Change detection outputs
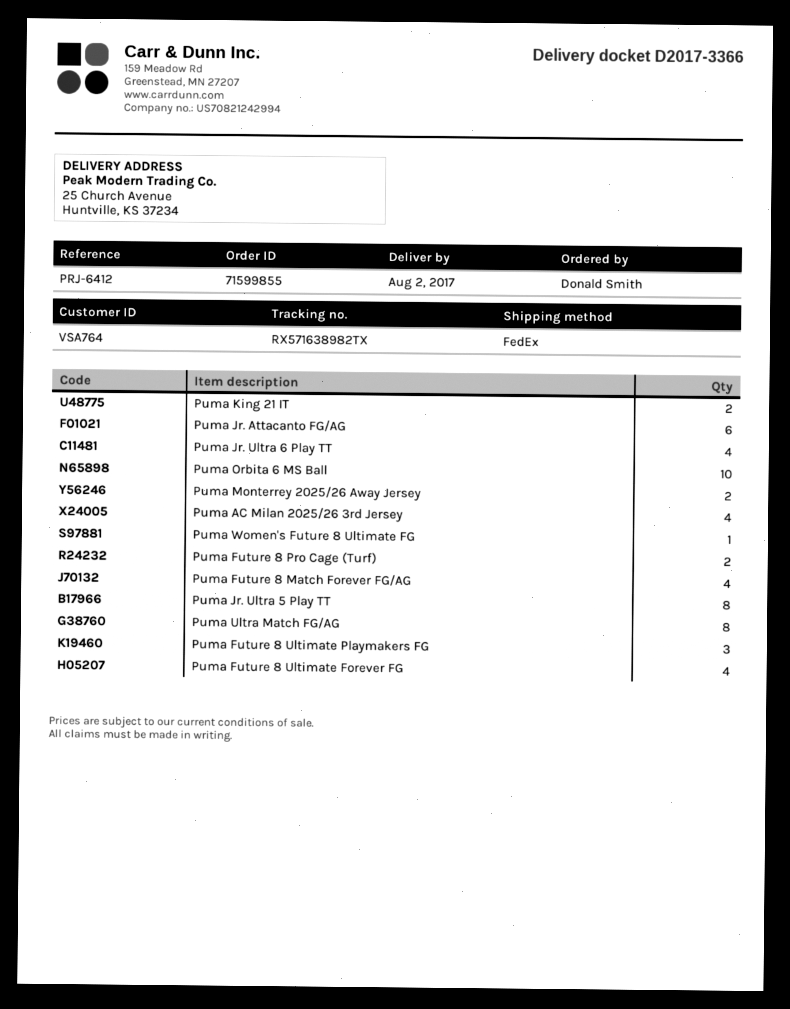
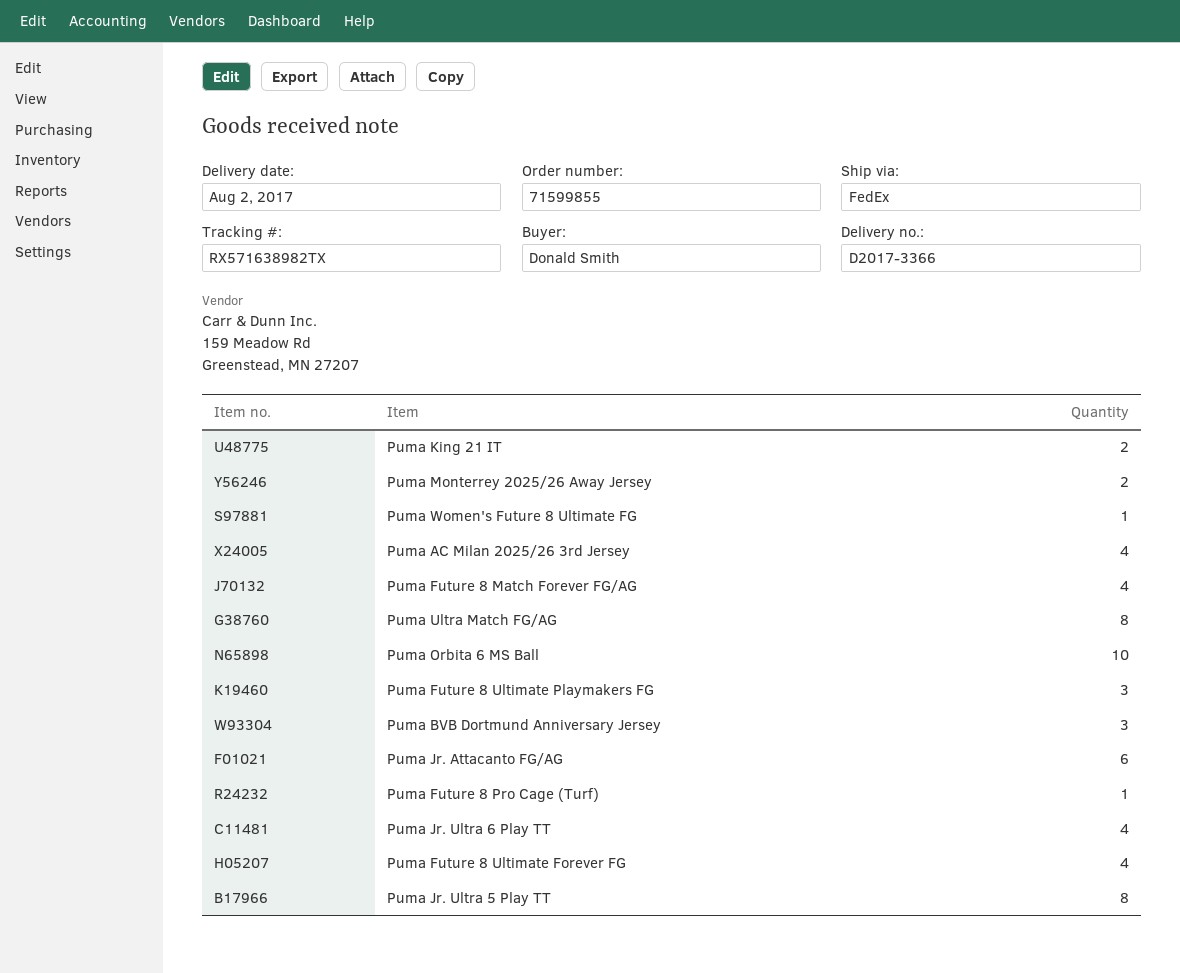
Puma Future 8 Pro Cage (Turf): 2 -> 1
Puma BVB Dortmund Anniversary Jersey: none -> 3

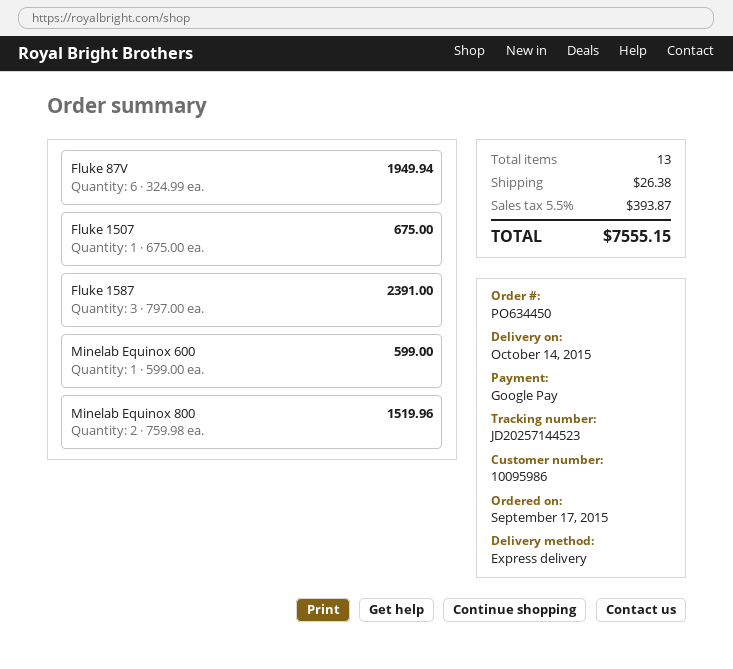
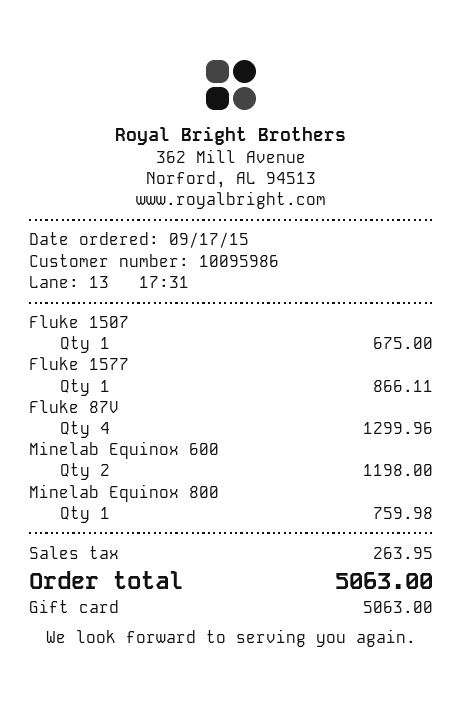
payment method: Google Pay -> gift card
Fluke 87V: 6 for 1949.94 -> 4 for 1299.96
Fluke 1587: 3 for 2391.00 -> none
Minelab Equinox 600: 1 for 599.00 -> 2 for 1198.00
Minelab Equinox 800: 2 for 1519.96 -> 1 for 759.98
Fluke 1577: none -> 1 for 866.11
shipping: 26.38 -> none
tax: 393.87 -> 263.95
total: 7555.15 -> 5063.00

* Task directions:
Every record above must be repeated exactly, with the pictures dropped.

* Exercise output:
Puma Future 8 Pro Cage (Turf): 2 -> 1
Puma BVB Dortmund Anniversary Jersey: none -> 3

payment method: Google Pay -> gift card
Fluke 87V: 6 for 1949.94 -> 4 for 1299.96
Fluke 1587: 3 for 2391.00 -> none
Minelab Equinox 600: 1 for 599.00 -> 2 for 1198.00
Minelab Equinox 800: 2 for 1519.96 -> 1 for 759.98
Fluke 1577: none -> 1 for 866.11
shipping: 26.38 -> none
tax: 393.87 -> 263.95
total: 7555.15 -> 5063.00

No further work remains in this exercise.